The Hungarian Diet was held in 1467, by Matthias Corvinus. Later, in the 16th century, Turda became the residence of the Transylvanian Diet. After the Battle of Mohács, the city became part of the Eastern Hungarian Kingdom and from 1570, the Principality of Transylvania. The 1558 Diet of Turda declared free practice of both the Catholic and Lutheran religions. In 1563, the Diet also accepted the Calvinist religion, and in 1568, it extended freedom to all religions, declaring that "It is not allowed to anybody to intimidate anybody with captivity or expelling for his religion" – a freedom unusual in early modern Europe. This Edict of Turda is the first attempt at legislating general religious freedom in Christian Europe (though its legal effectiveness was limited).
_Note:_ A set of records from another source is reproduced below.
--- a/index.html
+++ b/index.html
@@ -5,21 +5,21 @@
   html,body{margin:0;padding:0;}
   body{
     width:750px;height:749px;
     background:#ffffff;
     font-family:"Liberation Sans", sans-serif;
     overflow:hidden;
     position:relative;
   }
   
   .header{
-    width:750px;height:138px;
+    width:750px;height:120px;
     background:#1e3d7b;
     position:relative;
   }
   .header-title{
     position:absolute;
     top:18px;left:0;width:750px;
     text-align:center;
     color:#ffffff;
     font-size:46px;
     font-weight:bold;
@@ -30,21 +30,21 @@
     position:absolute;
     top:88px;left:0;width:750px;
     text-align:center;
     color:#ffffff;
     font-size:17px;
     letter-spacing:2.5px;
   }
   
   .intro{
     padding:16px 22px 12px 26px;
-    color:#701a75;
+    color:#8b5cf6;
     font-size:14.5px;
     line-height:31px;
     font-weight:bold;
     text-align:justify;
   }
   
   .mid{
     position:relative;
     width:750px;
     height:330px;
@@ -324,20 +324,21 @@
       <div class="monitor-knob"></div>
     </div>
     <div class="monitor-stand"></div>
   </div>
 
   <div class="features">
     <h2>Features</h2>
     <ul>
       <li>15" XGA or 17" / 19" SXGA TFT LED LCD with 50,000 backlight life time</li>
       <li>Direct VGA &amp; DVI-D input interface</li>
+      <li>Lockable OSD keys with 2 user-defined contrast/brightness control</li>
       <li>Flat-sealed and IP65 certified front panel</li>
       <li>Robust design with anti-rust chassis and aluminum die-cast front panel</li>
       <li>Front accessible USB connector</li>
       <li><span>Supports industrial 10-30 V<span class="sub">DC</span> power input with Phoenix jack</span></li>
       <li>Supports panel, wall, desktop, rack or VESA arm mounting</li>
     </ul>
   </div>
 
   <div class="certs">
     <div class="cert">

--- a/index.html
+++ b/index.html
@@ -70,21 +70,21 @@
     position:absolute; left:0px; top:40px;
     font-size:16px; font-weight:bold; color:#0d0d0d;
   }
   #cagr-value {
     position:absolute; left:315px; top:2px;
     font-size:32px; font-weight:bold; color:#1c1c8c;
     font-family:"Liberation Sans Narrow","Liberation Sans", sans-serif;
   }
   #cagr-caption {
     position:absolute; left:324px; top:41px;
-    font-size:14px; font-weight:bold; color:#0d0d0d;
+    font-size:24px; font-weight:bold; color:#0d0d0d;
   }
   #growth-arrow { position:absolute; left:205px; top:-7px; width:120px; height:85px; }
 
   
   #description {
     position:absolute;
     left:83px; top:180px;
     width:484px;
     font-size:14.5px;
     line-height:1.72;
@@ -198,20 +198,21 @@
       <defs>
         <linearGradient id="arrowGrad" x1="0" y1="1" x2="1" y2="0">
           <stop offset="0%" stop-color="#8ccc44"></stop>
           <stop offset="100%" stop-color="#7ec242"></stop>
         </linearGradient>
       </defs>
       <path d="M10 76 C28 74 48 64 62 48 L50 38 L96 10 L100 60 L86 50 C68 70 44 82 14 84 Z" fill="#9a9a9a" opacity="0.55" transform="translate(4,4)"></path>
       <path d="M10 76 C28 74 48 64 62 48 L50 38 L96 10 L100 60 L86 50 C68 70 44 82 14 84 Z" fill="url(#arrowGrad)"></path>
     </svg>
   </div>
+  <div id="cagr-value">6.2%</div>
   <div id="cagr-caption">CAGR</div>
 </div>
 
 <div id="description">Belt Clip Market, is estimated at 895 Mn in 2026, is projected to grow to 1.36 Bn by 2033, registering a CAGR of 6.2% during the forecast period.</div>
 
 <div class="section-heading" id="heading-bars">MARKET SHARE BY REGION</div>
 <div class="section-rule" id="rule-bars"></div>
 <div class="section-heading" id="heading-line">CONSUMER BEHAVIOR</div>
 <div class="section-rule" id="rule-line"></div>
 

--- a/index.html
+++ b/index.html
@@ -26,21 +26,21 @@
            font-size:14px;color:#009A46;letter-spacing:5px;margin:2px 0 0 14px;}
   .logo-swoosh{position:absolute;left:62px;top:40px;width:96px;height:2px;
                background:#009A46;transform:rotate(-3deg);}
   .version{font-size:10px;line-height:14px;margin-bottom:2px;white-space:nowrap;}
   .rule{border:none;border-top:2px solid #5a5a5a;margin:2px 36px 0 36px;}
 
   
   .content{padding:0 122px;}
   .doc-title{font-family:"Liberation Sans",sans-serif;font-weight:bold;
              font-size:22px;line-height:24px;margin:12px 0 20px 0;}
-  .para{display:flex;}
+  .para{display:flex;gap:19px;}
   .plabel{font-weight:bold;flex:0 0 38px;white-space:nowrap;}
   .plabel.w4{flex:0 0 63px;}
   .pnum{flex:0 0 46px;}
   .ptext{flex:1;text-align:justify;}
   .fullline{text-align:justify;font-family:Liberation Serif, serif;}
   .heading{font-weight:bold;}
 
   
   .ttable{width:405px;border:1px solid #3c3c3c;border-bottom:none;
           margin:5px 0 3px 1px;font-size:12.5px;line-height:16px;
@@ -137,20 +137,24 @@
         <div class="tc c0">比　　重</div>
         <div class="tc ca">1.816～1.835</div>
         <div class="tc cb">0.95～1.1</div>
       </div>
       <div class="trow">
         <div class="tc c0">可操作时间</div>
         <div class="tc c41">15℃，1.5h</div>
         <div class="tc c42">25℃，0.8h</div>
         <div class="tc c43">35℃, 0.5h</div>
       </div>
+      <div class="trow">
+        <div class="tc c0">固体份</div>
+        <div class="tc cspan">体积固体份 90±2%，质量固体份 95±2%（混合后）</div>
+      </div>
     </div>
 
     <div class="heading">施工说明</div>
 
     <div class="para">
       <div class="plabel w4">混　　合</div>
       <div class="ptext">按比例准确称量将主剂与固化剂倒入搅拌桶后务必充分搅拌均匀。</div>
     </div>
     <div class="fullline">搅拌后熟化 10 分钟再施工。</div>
In 1609, Gabriel Báthori granted new privileges to Turda. These were confirmed later by Gabriel Bethlen.

===Modern times===
In 1711, the Grand Principality of Transylvania was formed which in 1804, became part of the Austrian Empire. In 1867, by the Austro-Hungarian Compromise, the city became again part of Hungary. After World War I, following the proclamation of the Union of Transylvania with Romania of December 1918 and the Hungarian–Romanian War of 1918-1919, Turda passed under Romanian administration, and then became part of the Kingdom of Romania by the Treaty of Trianon of 1920. During the interwar period, the city became the seat of Turda County. In 1944, the Battle of Turda took place between German and Hungarian forces on one side and Soviet and Romanian forces on the other. It was the largest battle fought in Transylvania during World War II.

==Demographics==

According to the Hungarian census from 1910, the town had 13,455 inhabitants, of which 9,674 were Hungarians, 3,389 Romanians, and 100 Germans.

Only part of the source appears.